I thought my nose was whistling today in class. I experimented with it for a while, thinking it was because of blockage, but I noticed it only happened at the very apex of the inhale or the exhale. I didn't feel any passage closure at that moment, nor did I sense an intensifying of force of breath, and so, after trying for some time to figure out exactly what the hell was going on, I tried stopping altogether.

It was at this time that a shrill whistling noise began emanating from the guy next to me at regular intervals. I realized it wasn't me whistling when I breathed, but the guy next to me the entire time. Feeling more comfortable, I settled down into my normal state of sinal duress and, giving a powerful sniff I hoped would quiet any intermittent annoyances during class with one loud bother, let out a rather loud squeak from my nose.

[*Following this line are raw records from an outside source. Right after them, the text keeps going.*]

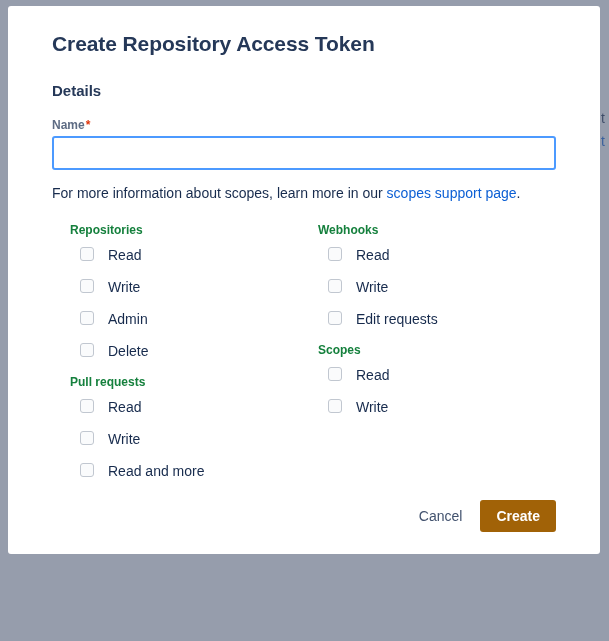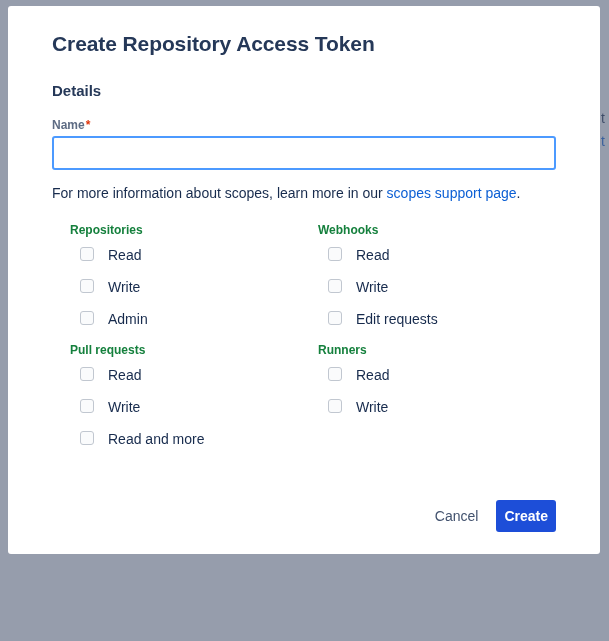--- a/index.html
+++ b/index.html
@@ -223,6 +223,10 @@
             <span class="cb-box"></span>
             <span class="cb-label">Admin</span>
           </div>
+          <div class="cb-row">
+            <span class="cb-box"></span>
+            <span class="cb-label">Delete</span>
+          </div>
         </div>
         <div class="group">
           <div class="group-title">Pull requests</div>

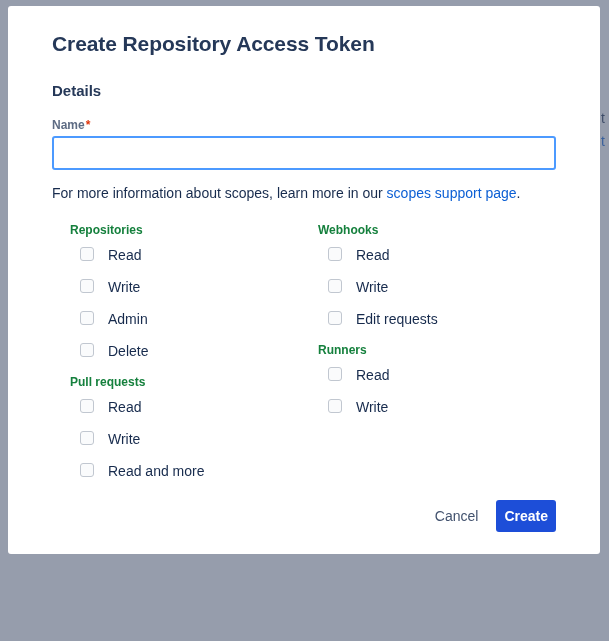--- a/index.html
+++ b/index.html
@@ -263,7 +263,7 @@
           </div>
         </div>
         <div class="group">
-          <div class="group-title">Runners</div>
+          <div class="group-title">Scopes</div>
           <div class="cb-row">
             <span class="cb-box"></span>
             <span class="cb-label">Read</span>

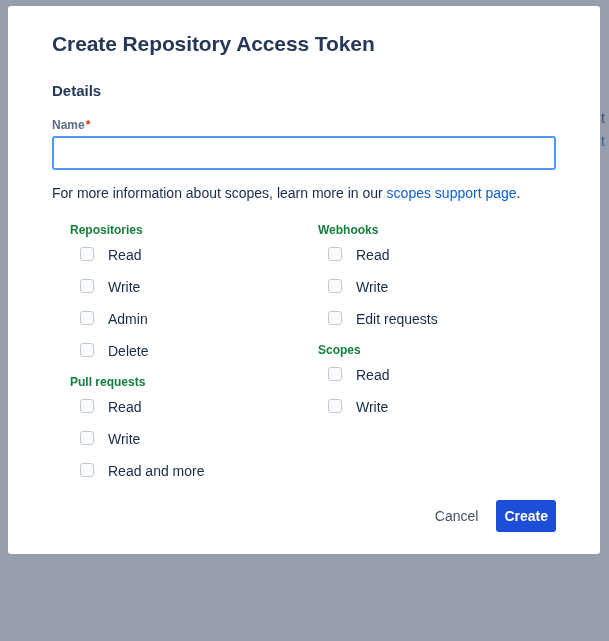--- a/index.html
+++ b/index.html
@@ -173,10 +173,10 @@
     font-size: 14px;
     font-weight: bold;
     color: #ffffff;
-    background: #1d4ed8;
+    background: #a16207;
     border: none;
     border-radius: 3px;
-    padding: 8px 8px;
+    padding: 8px 16px;
     margin-left: 8px;
     cursor: pointer;
   }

I then realized that, yes, my nose was squeaking after all, as was the guy's next to me.

And then I realized that, without either of us knowing it, at some magical unintentionally synchronous moment, our noses were whistling in harmony.

You can't put a price on that.

...

The word literal, when referring to a figurative usage of a word, has lost its meaning within the flexibility of the English language. I can say "jump," meaning making both legs leave the ground... we all know that meaning of the word "jump." I can also use the word "jump" to mean moving quickly from one point to another of a certain object or perspective. Both definitions are correct uses of the word "jump." Now, if the object "jumping" (b) from point to point is actually "jumping" (a) as it moves from point to point, it can be said to be "literally" jumping from point to point. Does that suggest that one definition is false? That there is a "real" definition? Is there a default "literal" meaning for each word, or has literal just become another way of saying "grammatical play on words."

I despise the misuse of the word "literal." When I was a kid, my dad said that if the pound caught my dog, which had escaped, they would literally turn him into dog tacos. I was disgusted, not with the concept, but with the fact that my dad used the word like that. I remember being nine and saying, "Literally, dad? They'll really turn him into tacos?" and, after seeing how I was looking at him, he changed his story. I don't think he was trying to trick me, he was just misusing the word in a really ignorant way. I hate that.

Also, some little shit at work has been calling me, "such a white boy." And then, when I try to retort, he merely repeats the phrase, "You're being ignorant. You're being ignorant right now."

Idiots.

Some days, I wish I were never born. Others, I wish everyone else had never been born.